(Extracted entries)
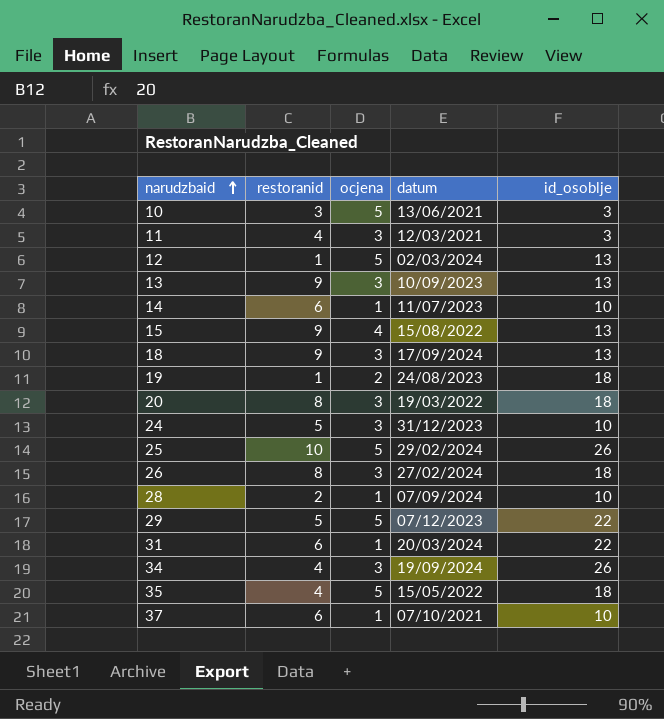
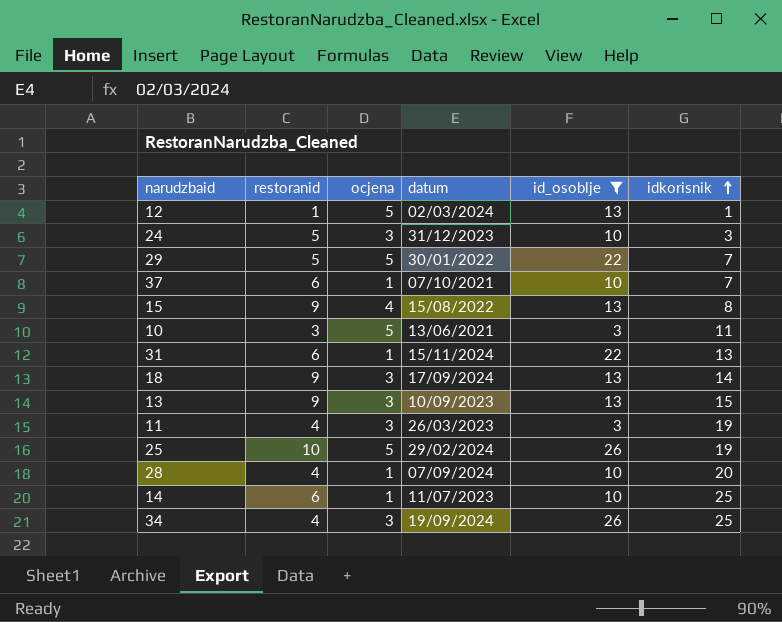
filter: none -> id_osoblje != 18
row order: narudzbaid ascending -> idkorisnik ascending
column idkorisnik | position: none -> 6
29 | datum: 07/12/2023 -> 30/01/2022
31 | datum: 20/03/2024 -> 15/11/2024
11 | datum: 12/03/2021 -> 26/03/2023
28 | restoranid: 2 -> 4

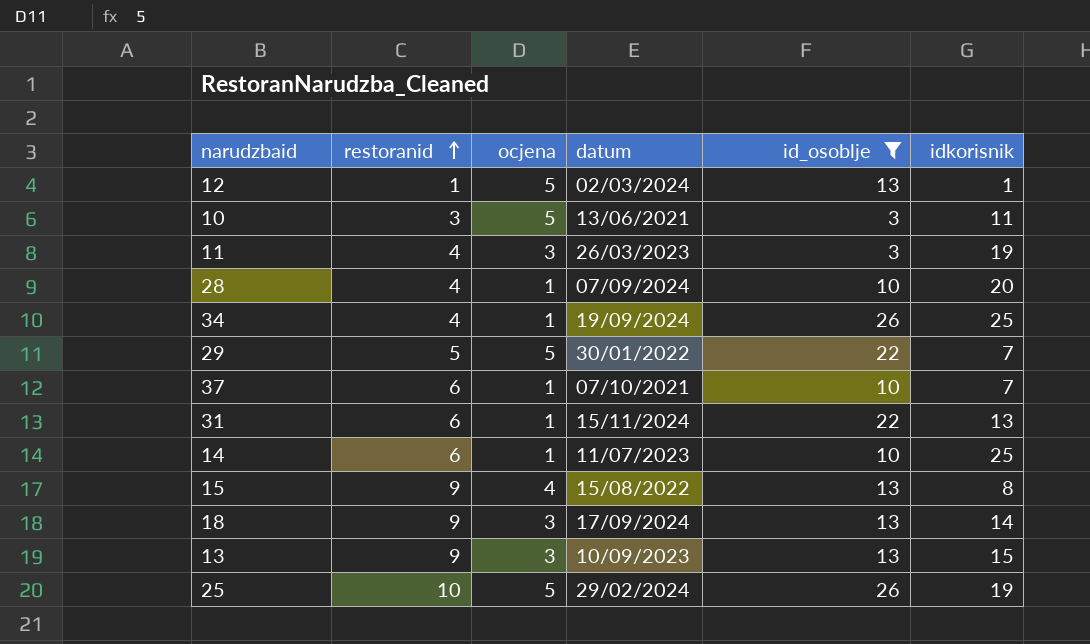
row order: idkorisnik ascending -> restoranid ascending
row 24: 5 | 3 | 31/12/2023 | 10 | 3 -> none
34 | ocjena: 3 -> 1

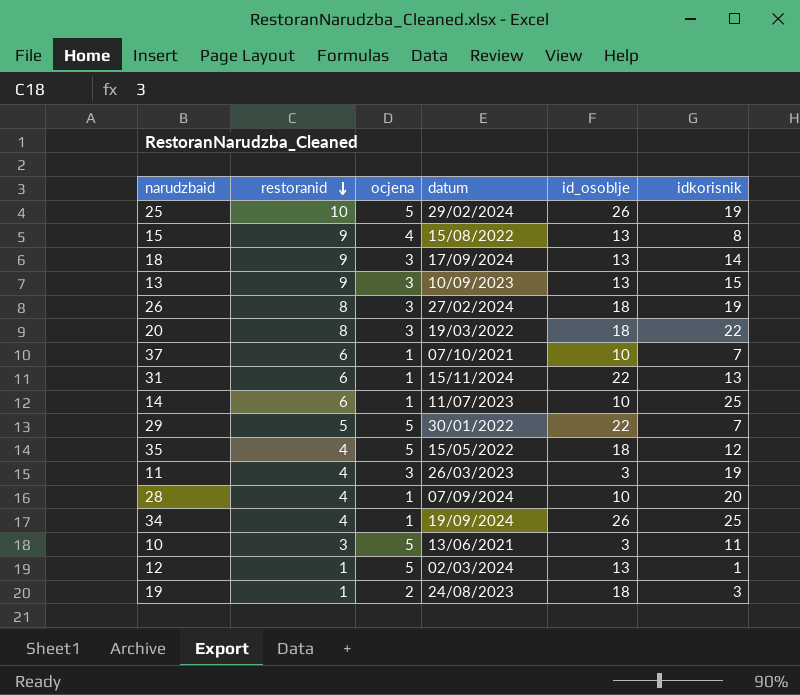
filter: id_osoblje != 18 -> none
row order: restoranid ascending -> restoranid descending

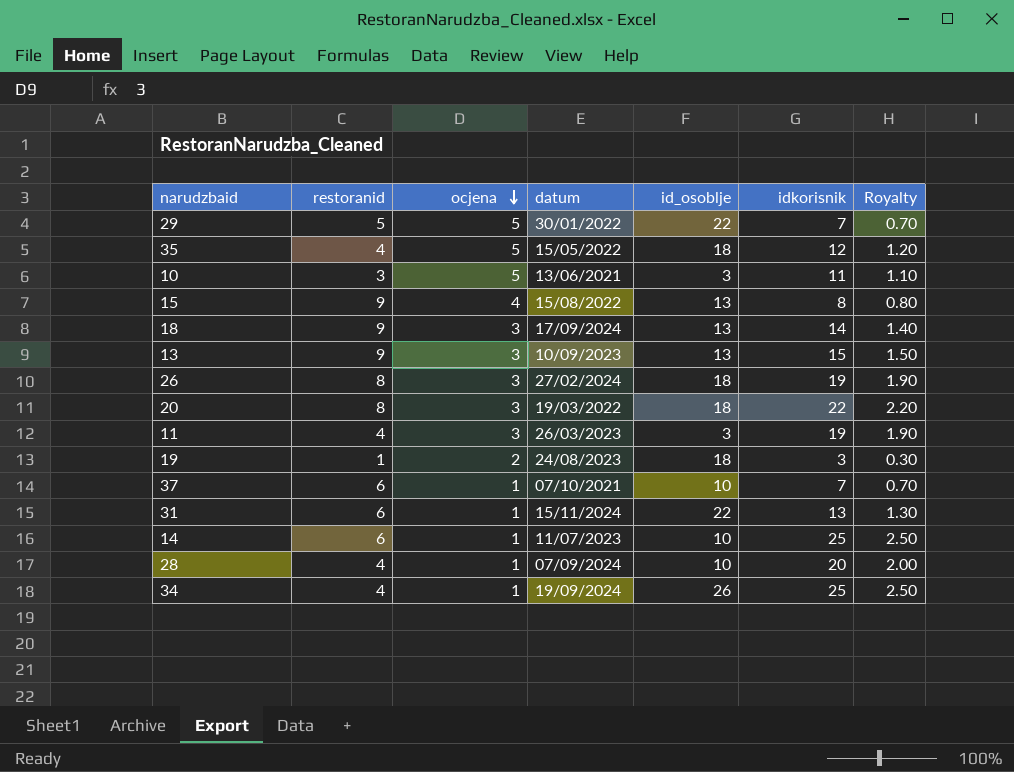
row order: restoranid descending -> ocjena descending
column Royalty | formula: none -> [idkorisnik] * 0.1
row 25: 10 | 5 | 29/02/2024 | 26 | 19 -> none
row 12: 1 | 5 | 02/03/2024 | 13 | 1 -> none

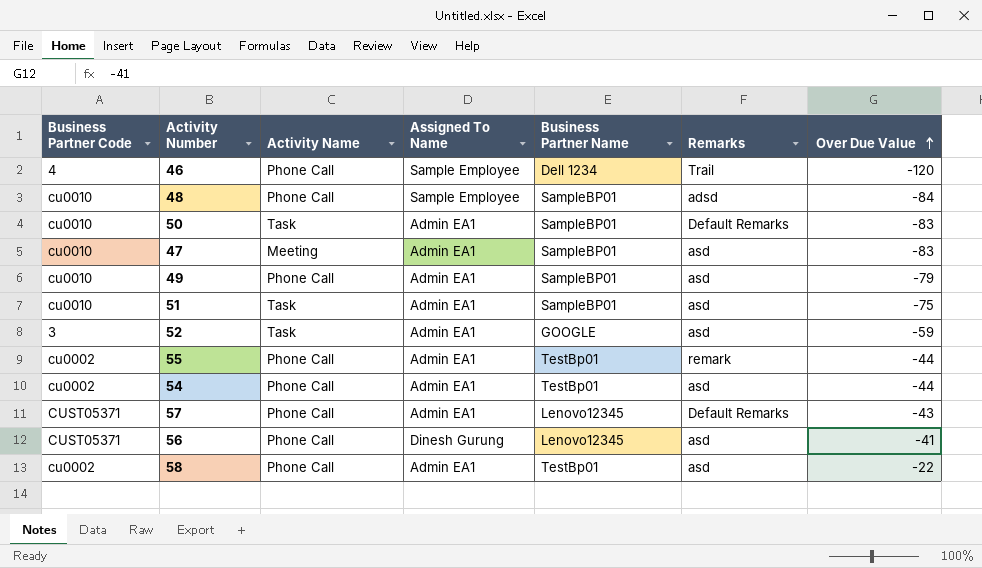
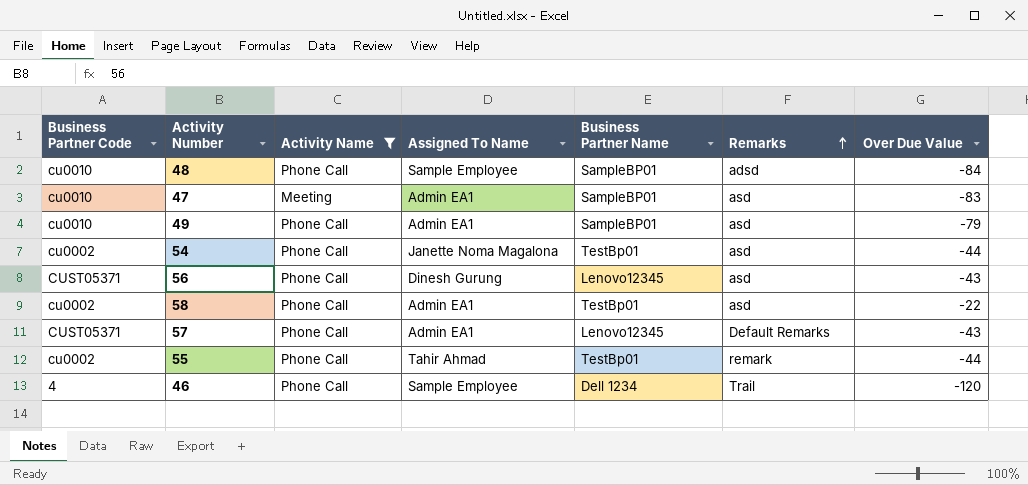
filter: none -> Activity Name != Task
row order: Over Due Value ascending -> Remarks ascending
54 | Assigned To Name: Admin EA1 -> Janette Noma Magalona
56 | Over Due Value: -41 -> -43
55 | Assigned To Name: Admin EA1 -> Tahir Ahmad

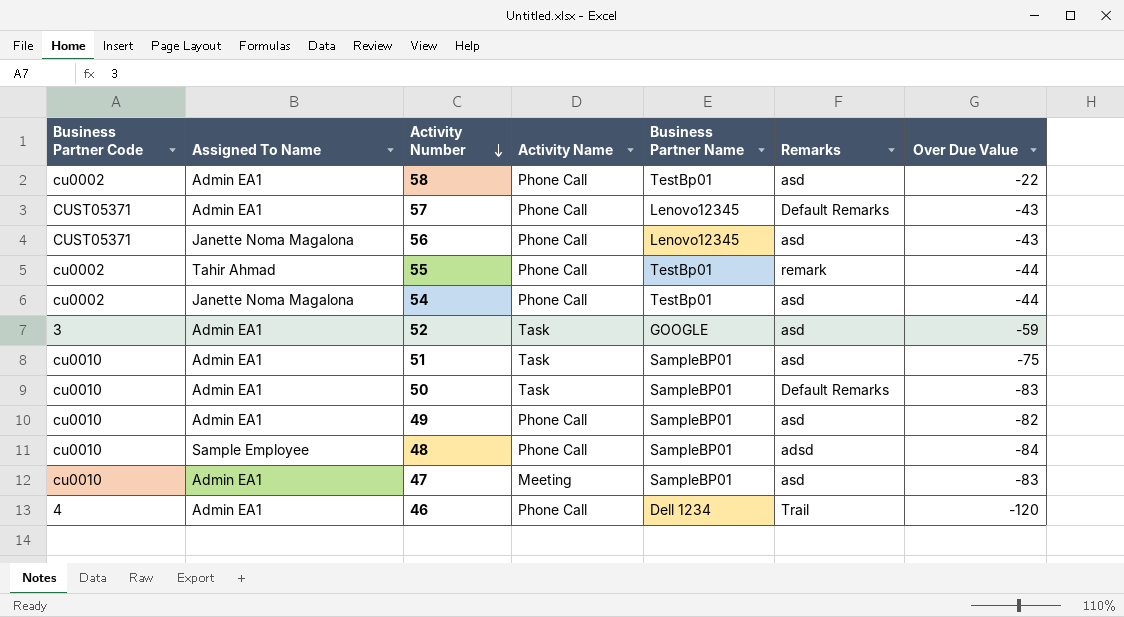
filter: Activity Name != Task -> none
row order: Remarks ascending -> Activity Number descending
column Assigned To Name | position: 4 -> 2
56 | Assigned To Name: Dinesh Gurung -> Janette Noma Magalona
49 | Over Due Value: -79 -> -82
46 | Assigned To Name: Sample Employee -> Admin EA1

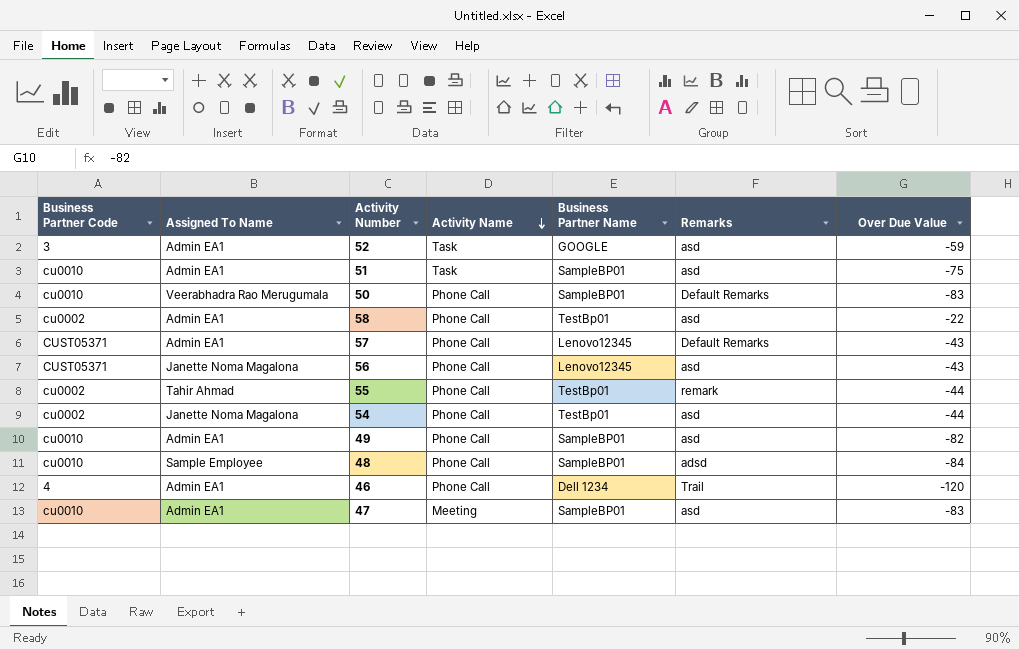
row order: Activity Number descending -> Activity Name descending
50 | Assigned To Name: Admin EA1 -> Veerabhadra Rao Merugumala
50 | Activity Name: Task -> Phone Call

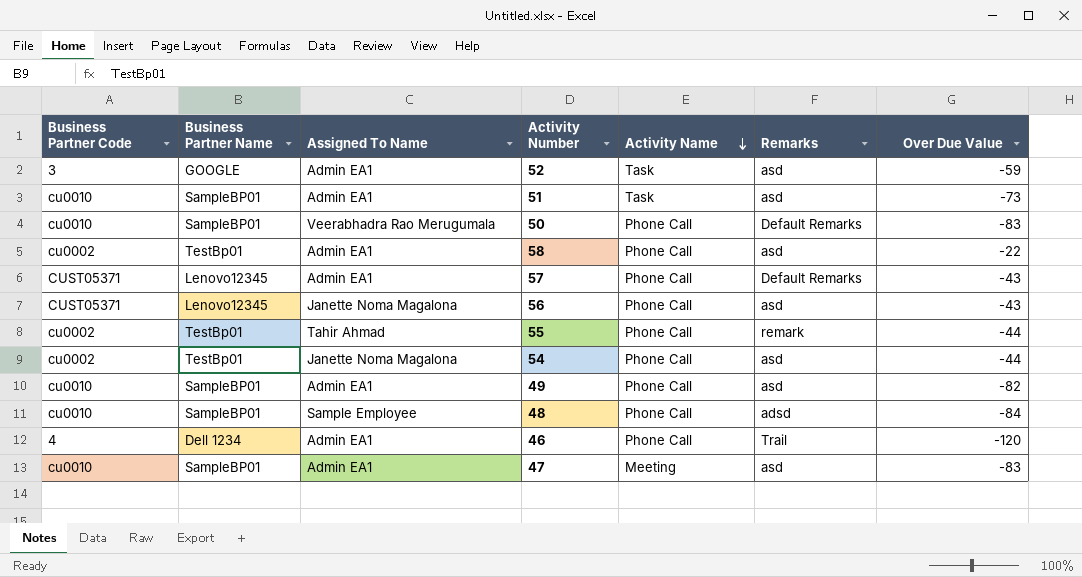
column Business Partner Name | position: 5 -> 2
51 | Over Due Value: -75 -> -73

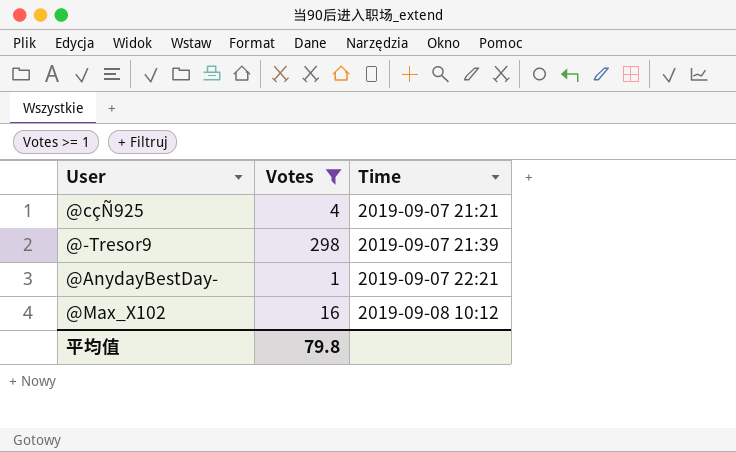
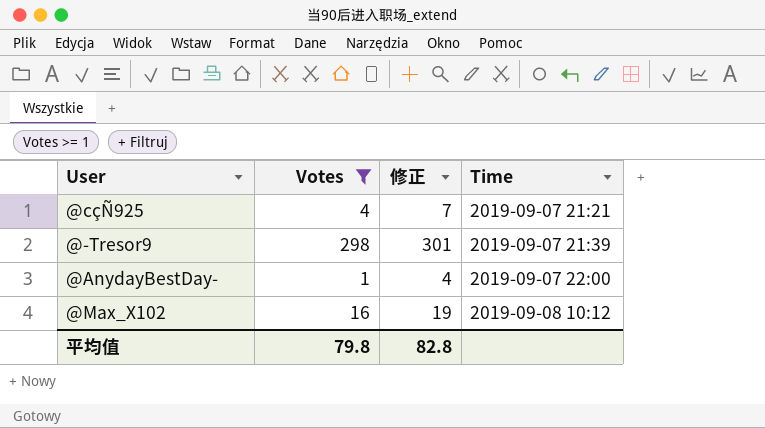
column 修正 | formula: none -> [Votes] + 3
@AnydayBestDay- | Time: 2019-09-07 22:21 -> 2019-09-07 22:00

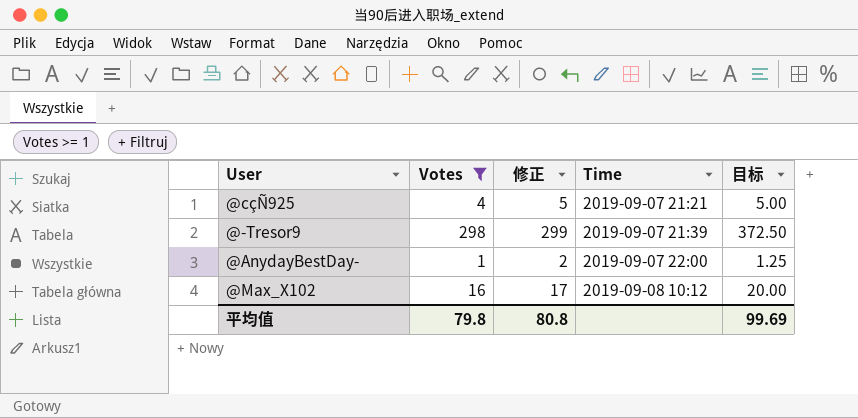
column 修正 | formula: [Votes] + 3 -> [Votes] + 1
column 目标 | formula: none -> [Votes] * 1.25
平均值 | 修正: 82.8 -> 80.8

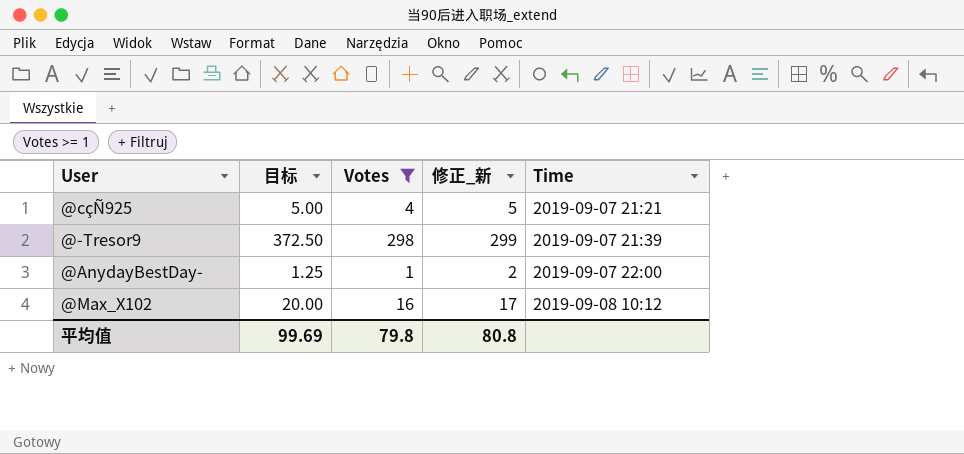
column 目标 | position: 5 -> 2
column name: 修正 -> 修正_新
(End Extracted entries)
Each record above should be restated word for word. The pictures should not appear.

Exercise answer:
filter: none -> id_osoblje != 18
row order: narudzbaid ascending -> idkorisnik ascending
column idkorisnik | position: none -> 6
29 | datum: 07/12/2023 -> 30/01/2022
31 | datum: 20/03/2024 -> 15/11/2024
11 | datum: 12/03/2021 -> 26/03/2023
28 | restoranid: 2 -> 4

row order: idkorisnik ascending -> restoranid ascending
row 24: 5 | 3 | 31/12/2023 | 10 | 3 -> none
34 | ocjena: 3 -> 1

filter: id_osoblje != 18 -> none
row order: restoranid ascending -> restoranid descending

row order: restoranid descending -> ocjena descending
column Royalty | formula: none -> [idkorisnik] * 0.1
row 25: 10 | 5 | 29/02/2024 | 26 | 19 -> none
row 12: 1 | 5 | 02/03/2024 | 13 | 1 -> none

filter: none -> Activity Name != Task
row order: Over Due Value ascending -> Remarks ascending
54 | Assigned To Name: Admin EA1 -> Janette Noma Magalona
56 | Over Due Value: -41 -> -43
55 | Assigned To Name: Admin EA1 -> Tahir Ahmad

filter: Activity Name != Task -> none
row order: Remarks ascending -> Activity Number descending
column Assigned To Name | position: 4 -> 2
56 | Assigned To Name: Dinesh Gurung -> Janette Noma Magalona
49 | Over Due Value: -79 -> -82
46 | Assigned To Name: Sample Employee -> Admin EA1

row order: Activity Number descending -> Activity Name descending
50 | Assigned To Name: Admin EA1 -> Veerabhadra Rao Merugumala
50 | Activity Name: Task -> Phone Call

column Business Partner Name | position: 5 -> 2
51 | Over Due Value: -75 -> -73

column 修正 | formula: none -> [Votes] + 3
@AnydayBestDay- | Time: 2019-09-07 22:21 -> 2019-09-07 22:00

column 修正 | formula: [Votes] + 3 -> [Votes] + 1
column 目标 | formula: none -> [Votes] * 1.25
平均值 | 修正: 82.8 -> 80.8

column 目标 | position: 5 -> 2
column name: 修正 -> 修正_新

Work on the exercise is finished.